A und B treten als Warenbesitzer nur in ein gesellschaftliches Verhältnis, indem sie ihre Produkte miteinander austauschen. Das Verhältnis ist dann zustande gekommen, wenn sich der Rock mit den zwanzig Meter Leinwand ausgetauscht hat. Verallgemeinert sich die Warenproduktion, so muß der Schneider alle seine Bedürfnisse durch den Austausch befriedigen; statt des einen Verhältnisses mit der Spinnerin der Leinwand geht er jetzt zahlreiche andere ein. 1 Rock = 20 Meter Leinwand, aber auch gleich 5 Pfund Zucker, 10 Pfund Brot usw. Da aber alle Warenproduzenten solch zahlreiche Verhältnisse eingehen, erhalten wir schließlich eine Unzahl Tauschgleichungen, in denen sich die Waren einander gleichsetzen, ihren Wert miteinander messen.

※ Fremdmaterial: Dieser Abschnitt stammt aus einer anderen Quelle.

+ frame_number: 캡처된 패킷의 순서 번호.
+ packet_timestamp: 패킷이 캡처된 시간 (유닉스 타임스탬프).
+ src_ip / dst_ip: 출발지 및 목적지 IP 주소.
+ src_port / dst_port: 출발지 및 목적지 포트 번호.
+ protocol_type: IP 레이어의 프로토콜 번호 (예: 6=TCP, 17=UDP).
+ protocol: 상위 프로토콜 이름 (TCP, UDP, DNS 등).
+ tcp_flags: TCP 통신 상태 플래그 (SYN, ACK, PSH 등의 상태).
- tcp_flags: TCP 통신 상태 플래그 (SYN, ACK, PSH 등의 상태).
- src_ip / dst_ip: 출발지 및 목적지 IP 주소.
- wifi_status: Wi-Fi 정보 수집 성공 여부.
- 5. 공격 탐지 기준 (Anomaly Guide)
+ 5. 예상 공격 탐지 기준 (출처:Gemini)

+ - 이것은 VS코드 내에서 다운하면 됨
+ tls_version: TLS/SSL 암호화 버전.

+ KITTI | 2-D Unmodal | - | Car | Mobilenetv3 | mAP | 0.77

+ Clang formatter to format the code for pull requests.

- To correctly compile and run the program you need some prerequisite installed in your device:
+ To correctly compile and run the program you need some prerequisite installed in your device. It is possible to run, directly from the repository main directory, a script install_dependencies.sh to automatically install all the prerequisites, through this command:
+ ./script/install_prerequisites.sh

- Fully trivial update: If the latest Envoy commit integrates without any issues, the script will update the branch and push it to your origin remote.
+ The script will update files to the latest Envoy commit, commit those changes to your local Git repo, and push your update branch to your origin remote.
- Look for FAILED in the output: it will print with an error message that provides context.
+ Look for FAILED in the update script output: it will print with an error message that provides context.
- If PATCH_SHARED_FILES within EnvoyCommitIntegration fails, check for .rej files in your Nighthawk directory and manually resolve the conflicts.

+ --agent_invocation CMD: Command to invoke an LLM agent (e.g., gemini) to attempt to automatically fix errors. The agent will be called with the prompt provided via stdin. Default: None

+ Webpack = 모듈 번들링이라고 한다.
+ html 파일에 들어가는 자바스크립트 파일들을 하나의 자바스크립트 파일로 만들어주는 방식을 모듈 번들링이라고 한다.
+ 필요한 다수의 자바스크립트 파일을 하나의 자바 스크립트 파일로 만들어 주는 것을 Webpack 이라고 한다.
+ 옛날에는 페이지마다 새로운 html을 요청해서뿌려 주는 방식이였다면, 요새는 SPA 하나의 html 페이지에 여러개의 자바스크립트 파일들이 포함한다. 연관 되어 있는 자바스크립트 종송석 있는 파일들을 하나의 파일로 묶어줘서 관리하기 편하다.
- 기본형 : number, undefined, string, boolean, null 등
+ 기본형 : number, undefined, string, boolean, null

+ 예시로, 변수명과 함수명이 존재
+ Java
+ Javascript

Indem sie sich aber gegenseitig messen, messen sie zugleich ihren Wert immer häufiger in einer Ware, die so zu dem allgemeinen Wertmaß aller wird.
Schon der einfache Wertausdruck, etwa 1 Rock = 20 Meter Leinwand, drückt eine gesellschaftliche Beziehung aus; aber diese kann nur zufällig und vereinzelt bleiben. Um wahrhaft gesellschaftlicher Ausdruck zu sein, darf die Wertgleichung nicht vereinzelt sein; in zahllosen Austauschen und daher zahllosen Wertgleichungen setzt sich der gesellschaftliche Stoffwechsel und damit der gesellschaftliche Zusammenhang der Arbeitenden durch, sobald die Warenproduktion die allgemeine Form gesellschaftlicher Produktion geworden ist. Es ist die gemeinsame Aktion der Waren im Austausch, was die private, individuelle und konkrete Arbeitszeit des einzelnen in allgemeine, gesellschaftlich notwendige und abstrakte Arbeitszeit, die Wert bildet, verwandelt. Indem die Waren sich allseitig im Austausch gegenseitig messen, messen sie sich zugleich immer häufiger in einer Ware. Diese braucht bloß gewohnheitsmäßig als Wertmesser fixiert zu werden, um Geld zu werden.
Es ist also der Austausch von Werten notwendig, um überhaupt die gesellschaftliche Produktion und Reproduktion möglich zu machen. Nur so werden die Privatarbeiten gesellschaftlich anerkannt, geeicht, werden die Beziehungen der Sachen aufeinander zu gesellschaftlichen Beziehungen ihrer Produzenten. Wie immer also der Austausch vor sich gehen mag, er ist notwendigerweise der Austausch zu Wertäquivalenten, mag nun der Austausch der Ware direkt vor sich gehen oder durch Geld vermittelt sein. Geld ist also als Wert Ware wie jede andere, und die Notwendigkeit, daß Geld Wert hat, entspringt unmittelbar aus dem Charakter der warenproduzierenden Gesellschaft. [5]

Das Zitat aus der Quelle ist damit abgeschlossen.